Data excerpts -
....

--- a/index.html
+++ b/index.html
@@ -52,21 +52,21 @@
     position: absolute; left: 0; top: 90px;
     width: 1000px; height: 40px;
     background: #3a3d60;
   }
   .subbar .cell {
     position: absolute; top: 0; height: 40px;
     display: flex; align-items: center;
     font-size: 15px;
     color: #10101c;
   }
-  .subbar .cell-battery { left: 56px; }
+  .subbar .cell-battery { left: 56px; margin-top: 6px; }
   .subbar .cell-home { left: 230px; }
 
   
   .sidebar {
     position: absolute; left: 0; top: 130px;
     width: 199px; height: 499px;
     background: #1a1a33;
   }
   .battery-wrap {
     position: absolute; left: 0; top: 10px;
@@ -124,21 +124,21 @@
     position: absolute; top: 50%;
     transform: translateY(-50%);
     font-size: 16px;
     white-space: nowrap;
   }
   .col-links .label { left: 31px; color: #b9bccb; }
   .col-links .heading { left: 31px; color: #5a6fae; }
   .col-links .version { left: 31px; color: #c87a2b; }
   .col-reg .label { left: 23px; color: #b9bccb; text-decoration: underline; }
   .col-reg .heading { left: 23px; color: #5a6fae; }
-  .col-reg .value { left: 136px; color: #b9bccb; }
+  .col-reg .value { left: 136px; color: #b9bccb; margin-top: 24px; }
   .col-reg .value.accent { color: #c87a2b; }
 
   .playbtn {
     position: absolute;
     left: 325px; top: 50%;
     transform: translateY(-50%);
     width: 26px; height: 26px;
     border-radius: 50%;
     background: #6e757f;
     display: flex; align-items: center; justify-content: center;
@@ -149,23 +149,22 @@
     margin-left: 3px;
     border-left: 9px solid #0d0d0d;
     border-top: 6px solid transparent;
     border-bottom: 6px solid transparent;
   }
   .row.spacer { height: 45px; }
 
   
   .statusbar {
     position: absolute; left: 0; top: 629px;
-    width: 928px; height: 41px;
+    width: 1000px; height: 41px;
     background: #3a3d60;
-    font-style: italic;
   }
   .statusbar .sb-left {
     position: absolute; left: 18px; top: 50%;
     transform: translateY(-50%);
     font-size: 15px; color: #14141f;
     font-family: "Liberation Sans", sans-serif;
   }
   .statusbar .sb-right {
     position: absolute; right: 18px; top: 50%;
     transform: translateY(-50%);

....

What the task asks -
Please write out the entries exactly, keeping every line intact.

Task solution -
--- a/index.html
+++ b/index.html
@@ -52,21 +52,21 @@
     position: absolute; left: 0; top: 90px;
     width: 1000px; height: 40px;
     background: #3a3d60;
   }
   .subbar .cell {
     position: absolute; top: 0; height: 40px;
     display: flex; align-items: center;
     font-size: 15px;
     color: #10101c;
   }
-  .subbar .cell-battery { left: 56px; }
+  .subbar .cell-battery { left: 56px; margin-top: 6px; }
   .subbar .cell-home { left: 230px; }
 
   
   .sidebar {
     position: absolute; left: 0; top: 130px;
     width: 199px; height: 499px;
     background: #1a1a33;
   }
   .battery-wrap {
     position: absolute; left: 0; top: 10px;
@@ -124,21 +124,21 @@
     position: absolute; top: 50%;
     transform: translateY(-50%);
     font-size: 16px;
     white-space: nowrap;
   }
   .col-links .label { left: 31px; color: #b9bccb; }
   .col-links .heading { left: 31px; color: #5a6fae; }
   .col-links .version { left: 31px; color: #c87a2b; }
   .col-reg .label { left: 23px; color: #b9bccb; text-decoration: underline; }
   .col-reg .heading { left: 23px; color: #5a6fae; }
-  .col-reg .value { left: 136px; color: #b9bccb; }
+  .col-reg .value { left: 136px; color: #b9bccb; margin-top: 24px; }
   .col-reg .value.accent { color: #c87a2b; }
 
   .playbtn {
     position: absolute;
     left: 325px; top: 50%;
     transform: translateY(-50%);
     width: 26px; height: 26px;
     border-radius: 50%;
     background: #6e757f;
     display: flex; align-items: center; justify-content: center;
@@ -149,23 +149,22 @@
     margin-left: 3px;
     border-left: 9px solid #0d0d0d;
     border-top: 6px solid transparent;
     border-bottom: 6px solid transparent;
   }
   .row.spacer { height: 45px; }
 
   
   .statusbar {
     position: absolute; left: 0; top: 629px;
-    width: 928px; height: 41px;
+    width: 1000px; height: 41px;
     background: #3a3d60;
-    font-style: italic;
   }
   .statusbar .sb-left {
     position: absolute; left: 18px; top: 50%;
     transform: translateY(-50%);
     font-size: 15px; color: #14141f;
     font-family: "Liberation Sans", sans-serif;
   }
   .statusbar .sb-right {
     position: absolute; right: 18px; top: 50%;
     transform: translateY(-50%);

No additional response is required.